Fine-Tuning 14B SLMs for 3GPP Root Cause Analysis on Amazon SageMaker

#slm #sagemaker #aws #3gpp

Can fine-tuned small language models (SLMs) match frontier foundation models on automated root cause analysis of 5G core network logs? I built a benchmark to find out, using Amazon SageMaker Training Jobs as the primary compute.

The project: sagemaker-finetuning-telco-slm

The Problem

When something goes wrong in a 5G SA core network, NOC engineers sift through 3GPP protocol logs (NAS, NGAP, RRC) to identify the root cause. These logs are noisy — a single UPF degradation can trigger cascading heartbeat timeouts, keepalive failures, and secondary alarms. Separating the actual root cause from sympathetic noise is time-consuming and error-prone.

The question: can we automate this with language models?

The Approach

I benchmarked three fine-tuned 14B-class SLMs against two frontier models (Claude and Amazon Nova Pro) across 1,000 synthetic 3GPP failure scenarios covering 8 failure types: core network failure, authentication failure, handover failure, congestion, QoS violation, transport jitter, radio failure, and normal (no fault).

Fine-Tuned SLMs

Mistral-Nemo-Base-2407 (12B) — QLoRA 4-bit on 1× A10G (ml.g5.2xlarge)
Qwen3-14B — QLoRA 4-bit on 4× A10G (ml.g5.12xlarge)
Gemma 3 12B — QLoRA 4-bit on 1× A10G (ml.g5.2xlarge)

Frontier Models (via Amazon Bedrock)

Claude 4.6 Opus — zero-shot, 5-shot, and 5-shot + Chain-of-Thought
Amazon Nova Pro — same three prompting strategies

Training on SageMaker

All fine-tuning used Amazon SageMaker Training Jobs — no instance provisioning, no SSH, no manual teardown. You provide a training script and an S3 dataset path, specify the instance type, and SageMaker handles the rest.

The training data: 1,300 synthetic 3GPP signaling logs generated via Amazon Bedrock, each labeled with ground-truth root cause error codes across the 8 failure types.

Why QLoRA 4-bit for all three models?

All three 12B–14B models exceed the 24GB A10G VRAM limit when loaded in BF16 with training overhead. For example, Mistral-Nemo at BF16 is ~24GB for weights alone — zero headroom for activations, gradients, or optimizer states. QLoRA compresses weights to 4-bit (~6GB), leaving ~18GB for training.

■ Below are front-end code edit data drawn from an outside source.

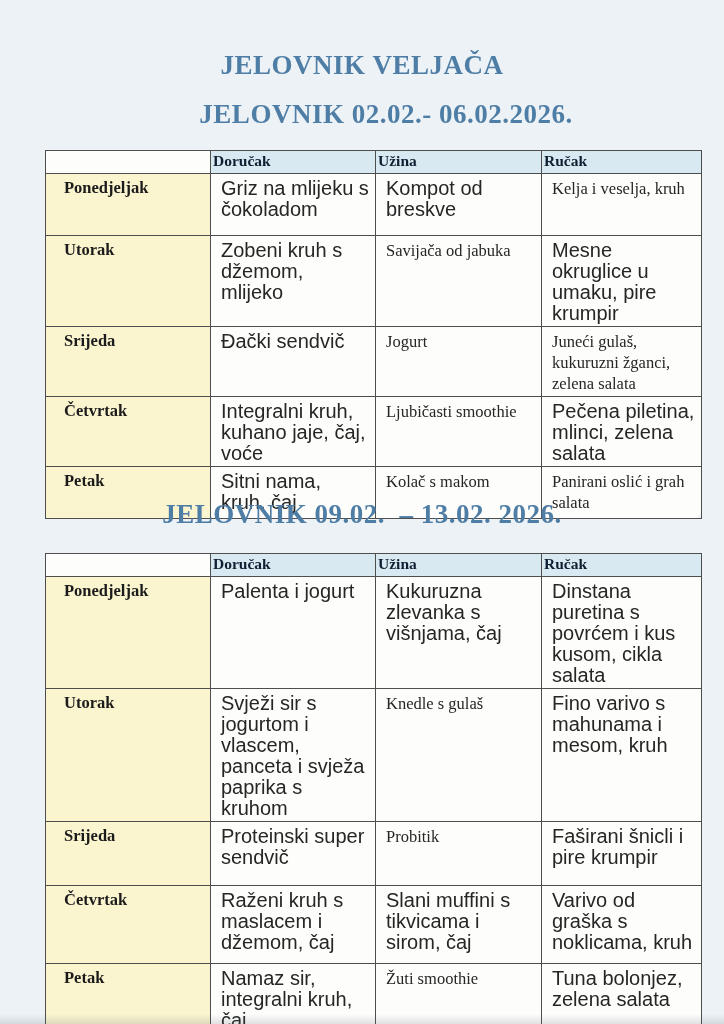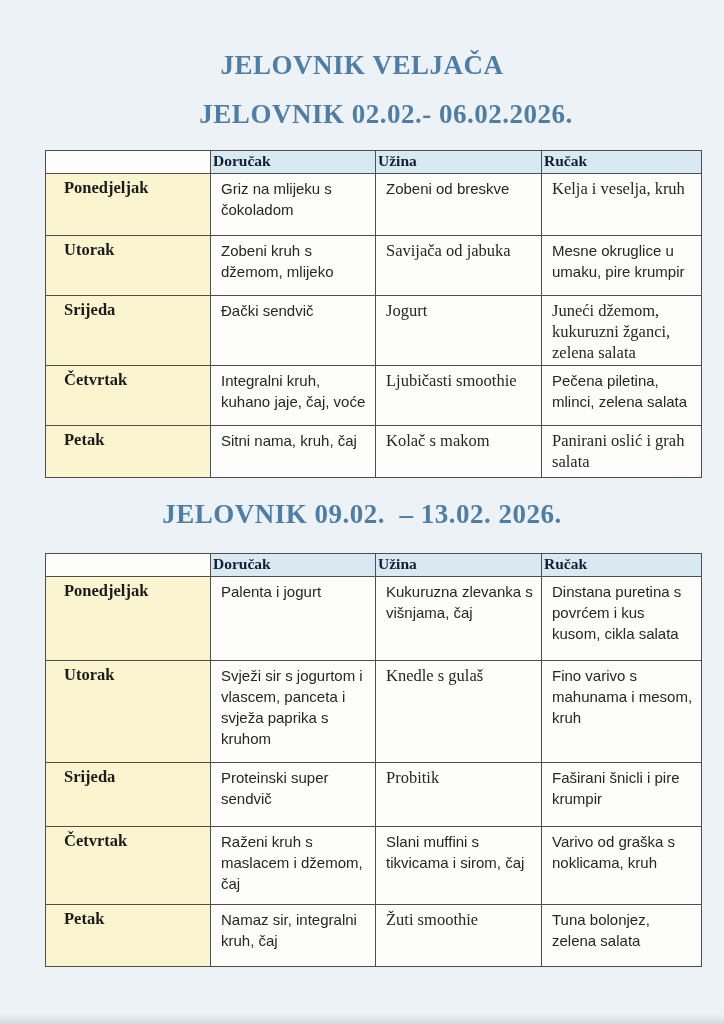"Griz na mlijeku s čokoladom" .f-sans { font-size: 15px -> 20px }
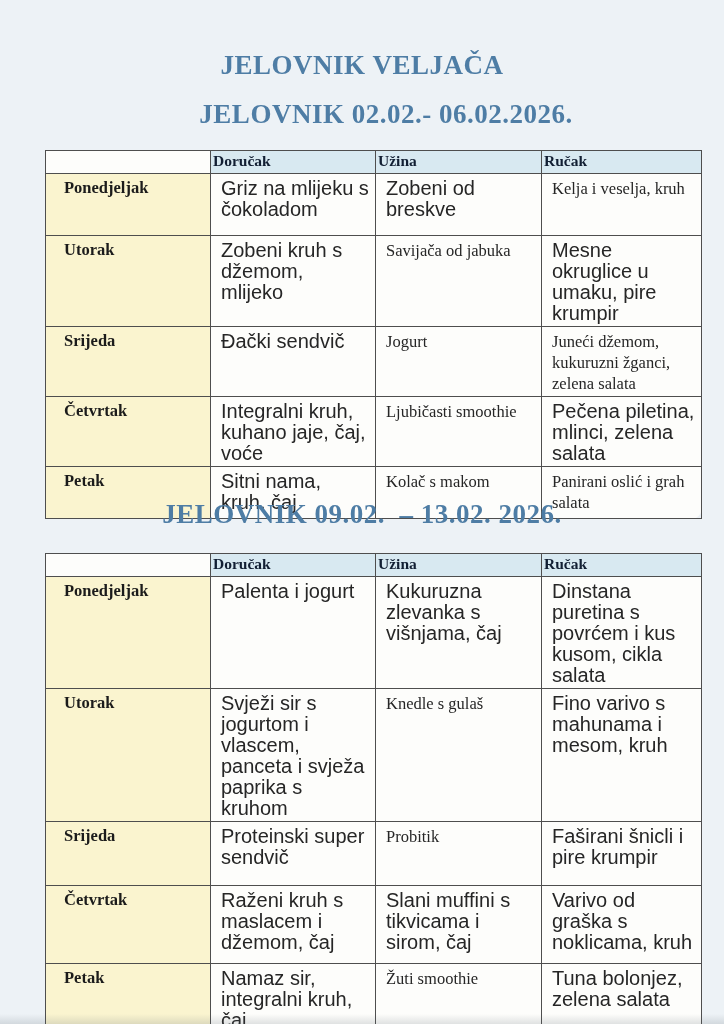"Zobeni od breskve" td.meal { text: Zobeni -> Kompot }
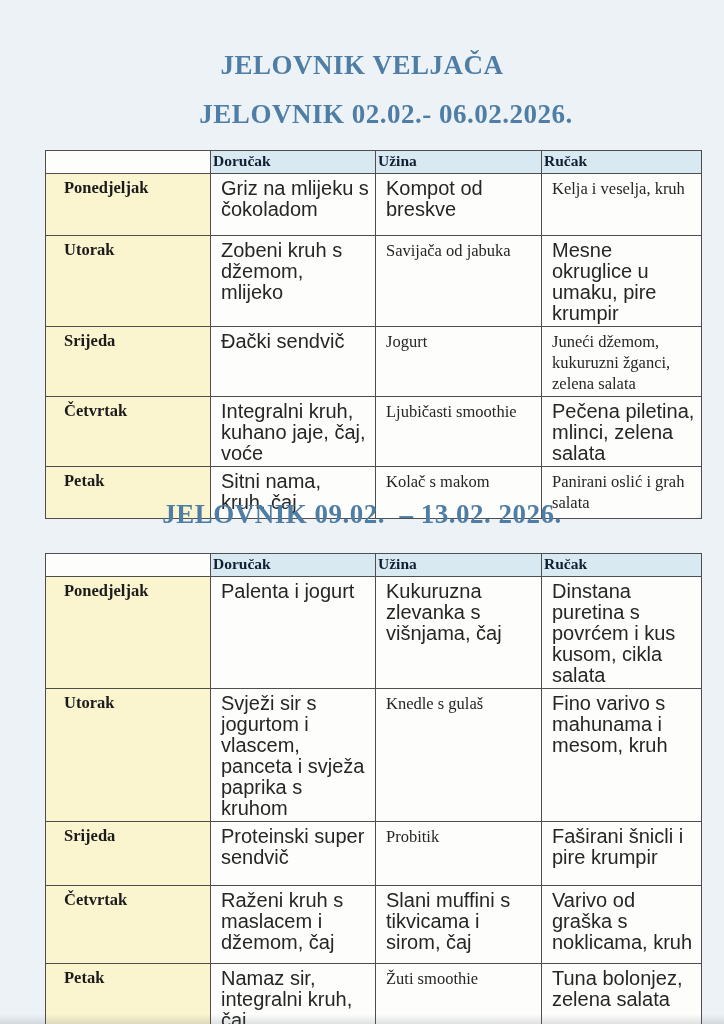"Juneći džemom, kukuruzni žganci, zelena" td.meal { text: džemom -> gulaš }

Qwen3-14B additionally needs 4× GPUs because its larger architecture generates heavier activations and optimizer states during training, pushing peak memory to 60–80GB.

Training Results

Model	Instance	Time	Final Loss	Avg Loss
Mistral-Nemo	ml.g5.2xlarge (1× A10G)	~41 min	1.035	1.359
Qwen3-14B	ml.g5.12xlarge (4× A10G)	~93 min	0.605	0.582
Gemma 3 12B	ml.g5.2xlarge (1× A10G)	~87 min	5.144	4.920

All three completed 325 steps (2 epochs over 1,300 examples). Training cost ranged from ~$1.31 (Mistral-Nemo) to ~$11.78 (Qwen3-14B on the larger instance).

Note: loss scales are not directly comparable across models due to different tokenizers and vocabulary sizes. The real comparison comes from the evaluation metrics (F1, precision, recall).

Key Takeaways

SageMaker Training Jobs simplify GPU fine-tuning — no instance management, automatic artifact upload to S3, and you only pay for the training time.
QLoRA 4-bit is essential for 12B–14B models on A10G GPUs — even models that "technically fit" in BF16 will OOM during training due to activation and optimizer overhead.
Synthetic data works for bootstrapping — Bedrock-generated 3GPP logs provide a viable starting point. Real operator data would be the next step for production validation.
A deterministic post-processing filter is critical — stripping sympathetic noise (heartbeat timeouts, keepalives) from model outputs before scoring ensures fair comparison across all models.

Architecture

The full pipeline runs on AWS managed services:

Amazon Bedrock — synthetic data generation + frontier model evaluation
Amazon SageMaker Training Jobs — QLoRA fine-tuning of all three SLMs
Amazon S3 — dataset storage, adapter weights, evaluation results
Amazon EC2 (alternative) — for interactive development and debugging

For production deployment, the fine-tuned SLMs can run on SageMaker Real-Time Endpoints, self-hosted EC2, or even AWS Outposts for on-premise telco edge deployments where data residency is required.